Another very aspect of us that really makes us different from others is the amount of nicknames we can come up with. Stand amongst a group of Bengali kids and each and every child will have a nickname and no two kids have the same one. Jhumpa, Tumpa, Dola, Laltu, Chotu, Bubul, Bulbul,Montu , Bablu- all this names also bring out the creativity of ours.

From sports to politics, culture to literature, no doubt we are the wealthiest society in the world. Football madness is evident when there is a Mohunbagan vs. East Bengal match and thousands of Bengalis are glued to DD Bangla channel. Even during FIFA World Cup, I think there are more supporters of Argentina and Brazil among the Bengalis than in the respective countries. Also reminds me of Ganguly-Chappell scuffle which shook the hearts of each and every Bangali in India. Korbo, lorbo, jeetbo is the spirit we have in the field of sports. Communism, Mamata, Jyoti Basu are hot topics discussed in all Bengali get-togethers and not to mention Kolkata coffee houses. Politics runs in the veins of khati bangali person.

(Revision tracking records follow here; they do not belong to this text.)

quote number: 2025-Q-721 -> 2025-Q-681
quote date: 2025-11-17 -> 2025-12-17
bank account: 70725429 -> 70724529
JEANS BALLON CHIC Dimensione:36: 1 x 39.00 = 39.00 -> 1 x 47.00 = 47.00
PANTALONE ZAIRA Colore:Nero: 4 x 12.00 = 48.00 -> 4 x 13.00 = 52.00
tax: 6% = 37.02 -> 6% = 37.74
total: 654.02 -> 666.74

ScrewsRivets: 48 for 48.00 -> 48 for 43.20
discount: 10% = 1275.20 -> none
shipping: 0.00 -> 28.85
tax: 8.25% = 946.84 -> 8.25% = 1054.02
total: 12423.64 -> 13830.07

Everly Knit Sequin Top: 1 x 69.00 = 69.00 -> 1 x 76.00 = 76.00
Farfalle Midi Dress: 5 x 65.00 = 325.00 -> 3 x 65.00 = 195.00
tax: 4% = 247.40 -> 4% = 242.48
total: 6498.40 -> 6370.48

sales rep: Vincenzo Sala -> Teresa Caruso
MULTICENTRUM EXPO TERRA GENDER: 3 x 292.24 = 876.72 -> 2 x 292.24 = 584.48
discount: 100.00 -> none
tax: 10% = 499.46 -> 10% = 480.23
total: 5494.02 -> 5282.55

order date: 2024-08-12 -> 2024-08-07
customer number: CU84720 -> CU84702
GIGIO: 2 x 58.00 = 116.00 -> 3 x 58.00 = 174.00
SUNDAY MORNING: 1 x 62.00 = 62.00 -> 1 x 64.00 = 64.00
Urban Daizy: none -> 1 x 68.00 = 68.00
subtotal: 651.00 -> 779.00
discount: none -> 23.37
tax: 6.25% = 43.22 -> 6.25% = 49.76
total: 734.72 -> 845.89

Coming to culture and literature, nothing can be soothing to our ears than Rabindrasangeet, book shelves are not completed without Sarat Chandra and Bimal Mitra, still movies for us is Satyajit Ray’s Panther Panchali and Gopi Gayin Baga Bayin. Durga Puja is a perfect example of our cultural prowess. I can boast as a Bengali that no one else has taken a religious function of Puja up to this level. The folk culture and various songs written by our poets of the land on yearly home coming of Uma which has given a separate entity to the whole aspect and these songs are named as "AAGAMONI". I wonder, the untimely worshipping of Maa Durga by Ramchandraji in the period of unknown history, today has achieved a status of celebration not only as a simple puja but also enriched the bangla language with all those songs and poems, with an approach to establish a direct connection between human and God. Only we the Bengalis can do this sort of soul searching as we are blessed one.

Finally, the train was one stop away from Bombay Central Station where my journey ended. It was fun thinking of the eccentricities and idiosyncracies of my very own Bangla community. As Rabindranath wrote,- “My golden Bengal, I love You”, I am fortunate to be a part of this civilization which has its own charm yet well integrated with other societies of the world.

P.S. Written for a Bengali magazine a year back.